Residents would be allowed to leave their homes only for work or school, to exercise, or to buy food and other essential items.

People from other areas would be prevented from entering the worst-affected communitie­s, with police on patrol and officers stopping cars to conduct random checks.

Many businesses would have to close down just weeks after reopening.

“These are extraordin­ary steps,” Andrews said. “But such is the nature of this virus, it is so wildly infectious that if we don’t take these steps now we will finish up in a situation that rather than locking down 10 postcodes we will be locking down every postcode.

“I don’t want to get to that point.”

Andrews said he had asked Prime Minister Scott Morrison to divert internatio­nal flights bound for the city here to other cities in Australia.

Genomic sequencing showed that a “significan­t number” of the new cases were linked to staff breaching infection-control protocols in hotels that were being used to quarantine Australian­s returning from overseas, Andrews added.

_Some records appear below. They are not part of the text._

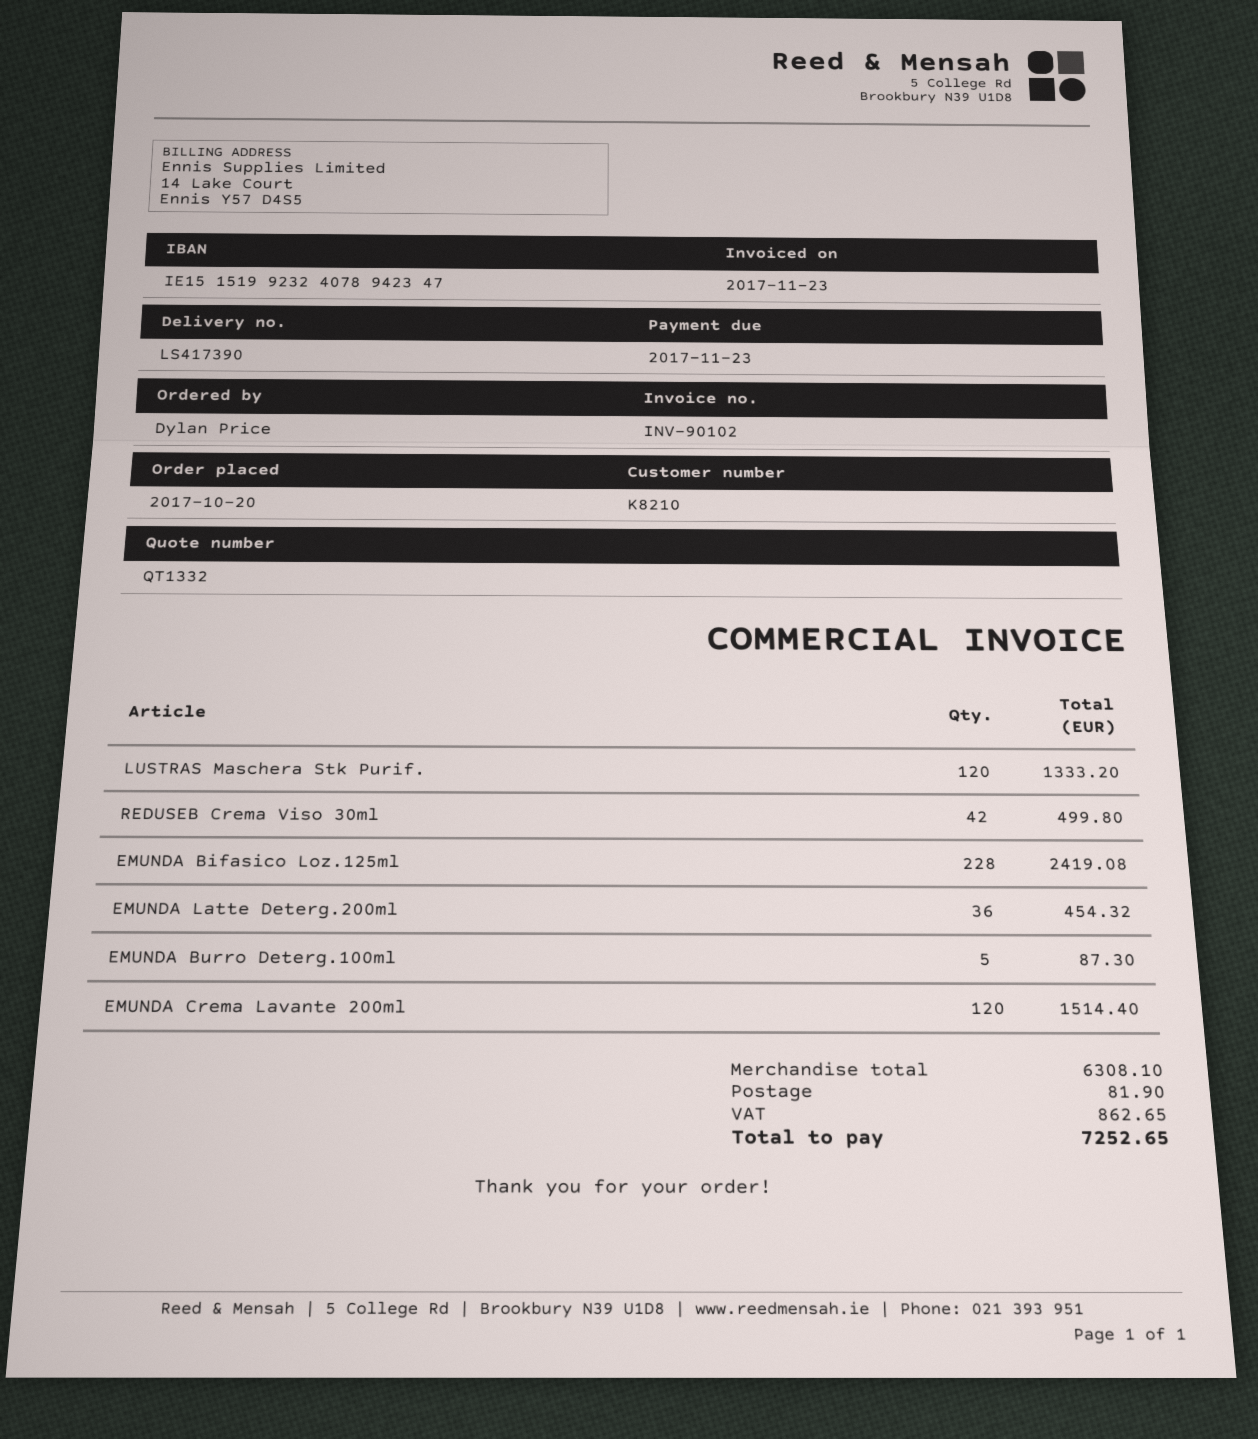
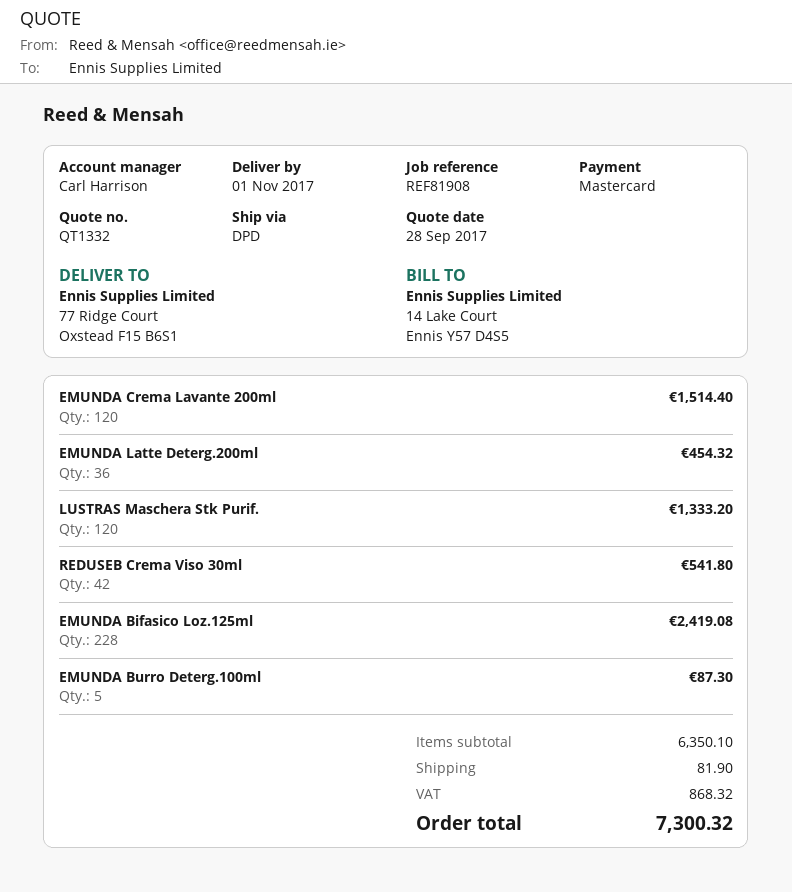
REDUSEB Crema Viso 30ml: 42 for 499.80 -> 42 for 541.80
subtotal: 6308.10 -> 6350.10
tax: 862.65 -> 868.32
total: 7252.65 -> 7300.32

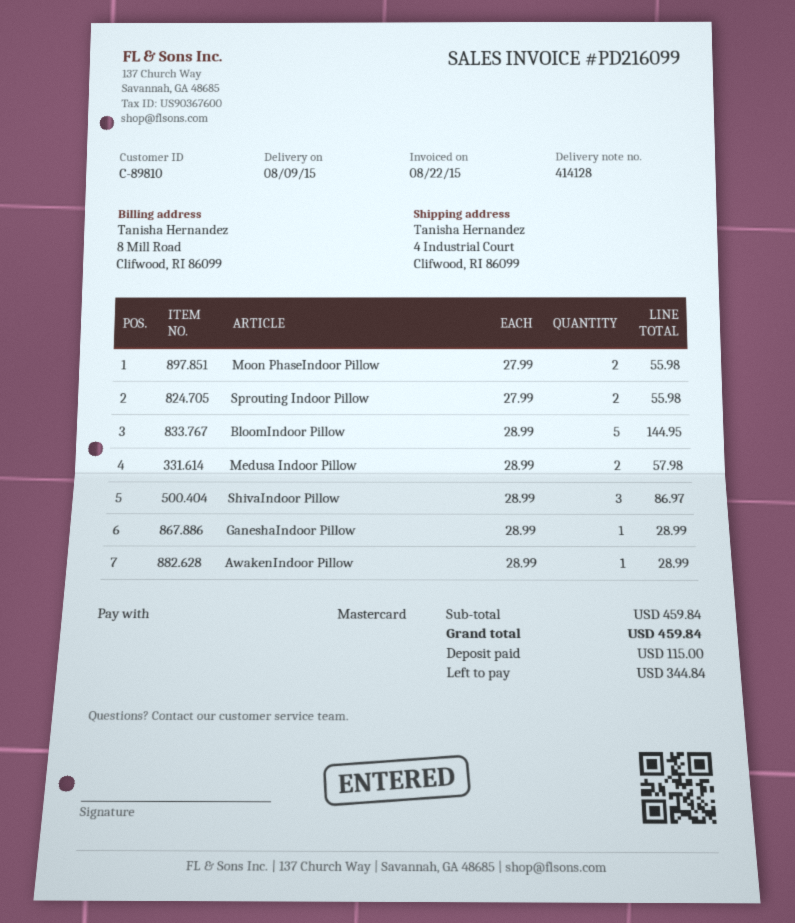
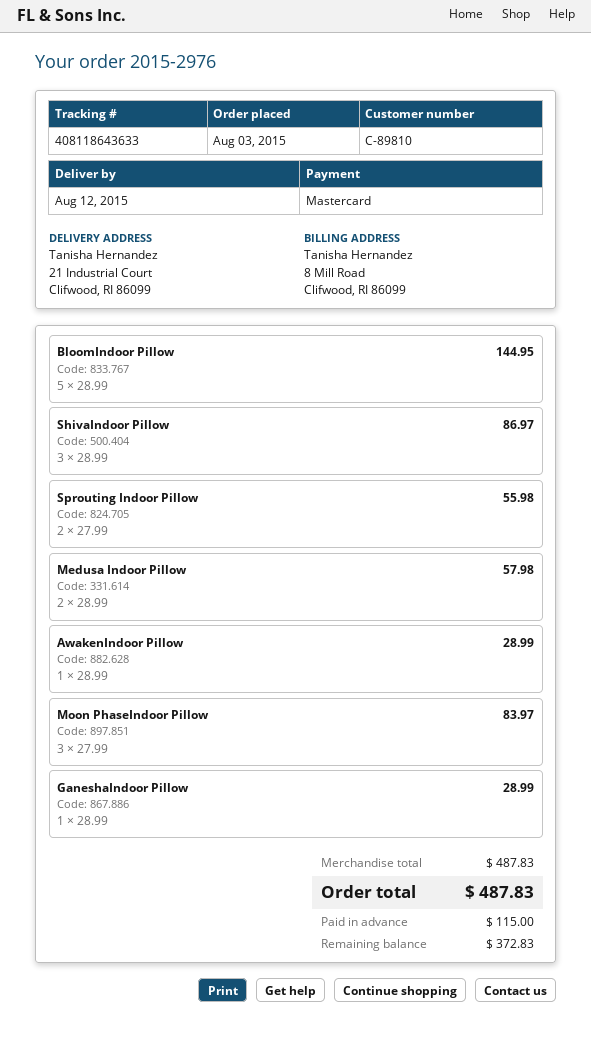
delivery date: 2015-08-09 -> 2015-08-12
ship to: 4 Industrial Court, Clifwood, RI 86099 -> 21 Industrial Court, Clifwood, RI 86099
Moon PhaseIndoor Pillow: 2 x 27.99 = 55.98 -> 3 x 27.99 = 83.97
subtotal: 459.84 -> 487.83
total: 459.84 -> 487.83
balance: 344.84 -> 372.83

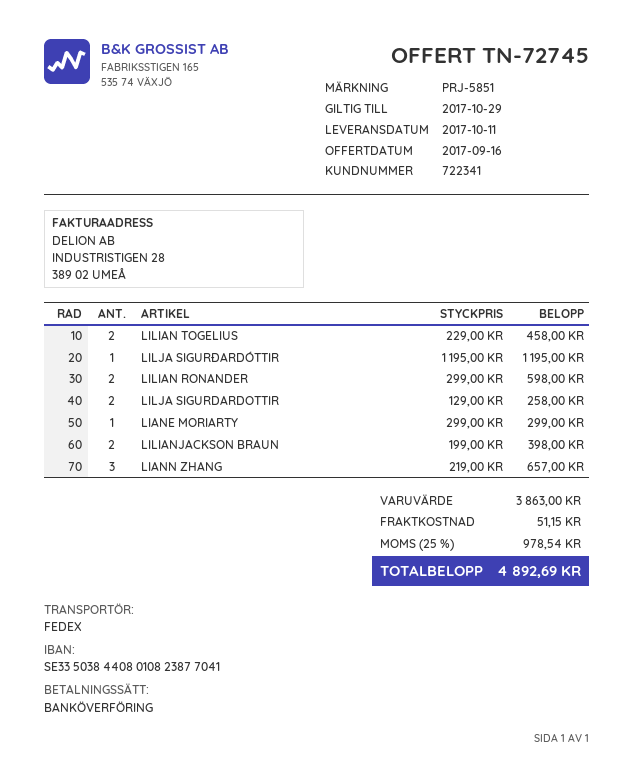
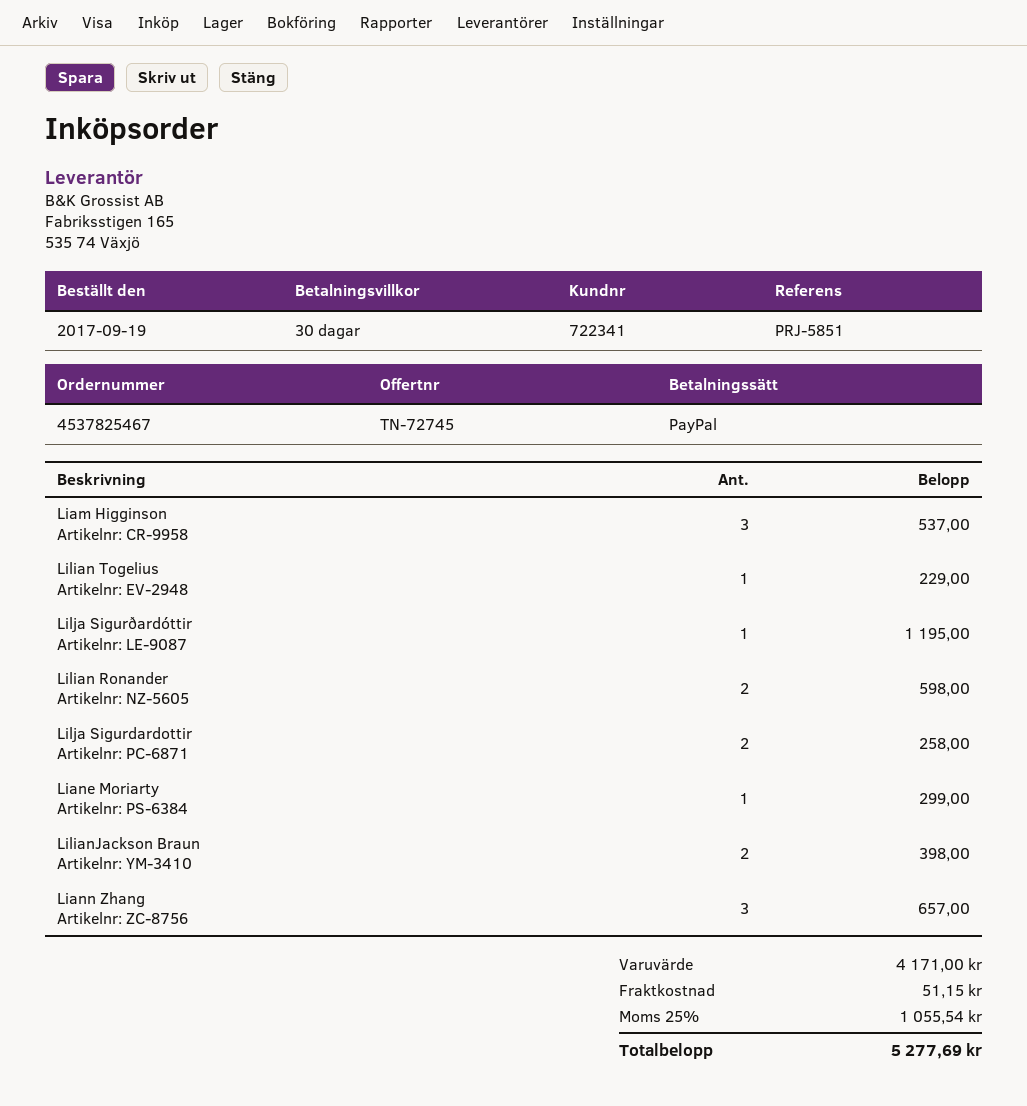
payment method: bank transfer -> PayPal
LILIAN TOGELIUS: 2 for 458.00 -> 1 for 229.00
Liam Higginson: none -> 3 for 537.00
subtotal: 3863.00 -> 4171.00
tax: 25% = 978.54 -> 25% = 1055.54
total: 4892.69 -> 5277.69

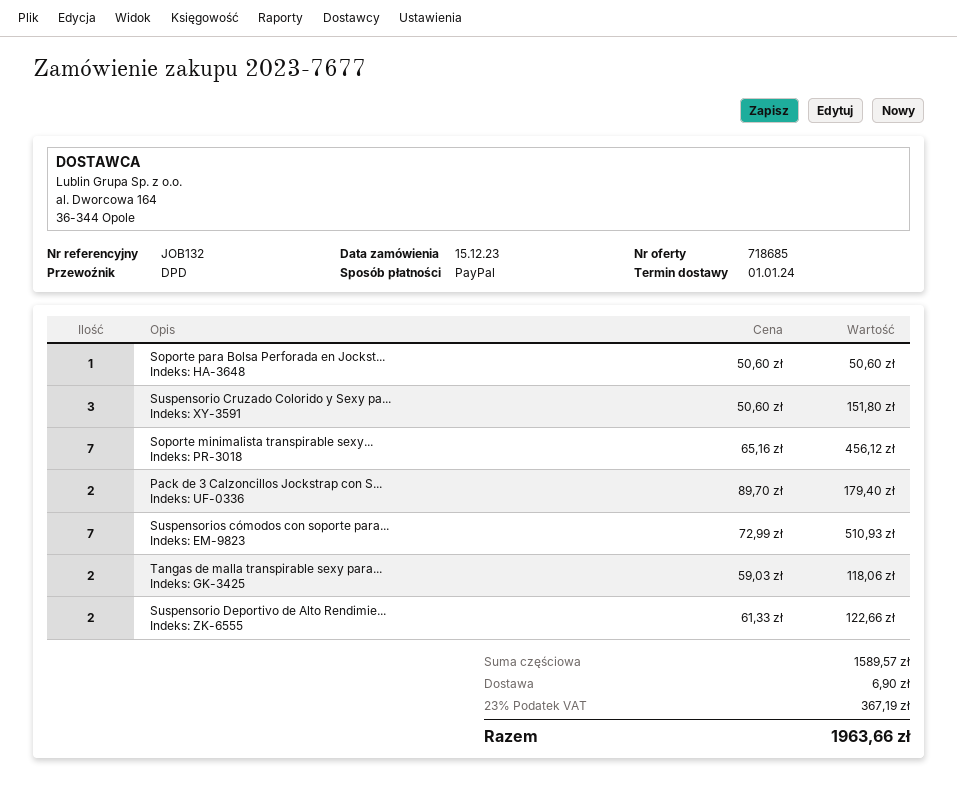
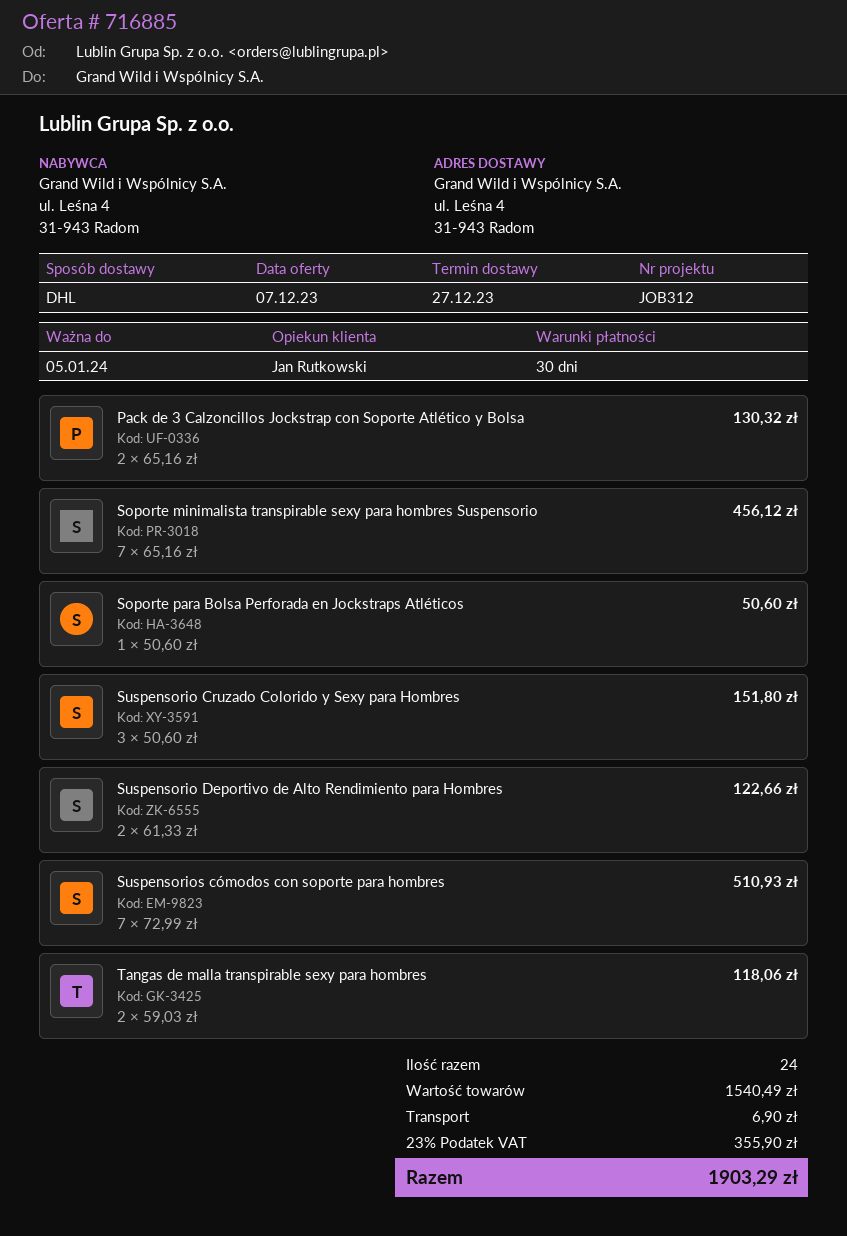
quote number: 718685 -> 716885
delivery date: 2024-01-01 -> 2023-12-27
reference: JOB132 -> JOB312
shipping method: DPD -> DHL
Pack de 3 Calzoncillos Jockstrap con S...: 2 x 89.70 = 179.40 -> 2 x 65.16 = 130.32
subtotal: 1589.57 -> 1540.49
tax: 23% = 367.19 -> 23% = 355.90
total: 1963.66 -> 1903.29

Hundreds of health workers and military personnel had been drafted to assist with the efforts to curb the virus.

Officials had been door-knocking in the worst-affected communitie­s, urging residents to get tested for Covid-19.

Australia had recorded about 7,800 cases and 104 deaths in a population of 25 million.

Several Australian regions were believed to be effectivel­y virusfree, allowing states to continue rolling back restrictio­ns first introduced in late March.

Victoria, which had curbed the virus through early restrictio­ns on travel and gatherings, had been easing rules until the flareup last week.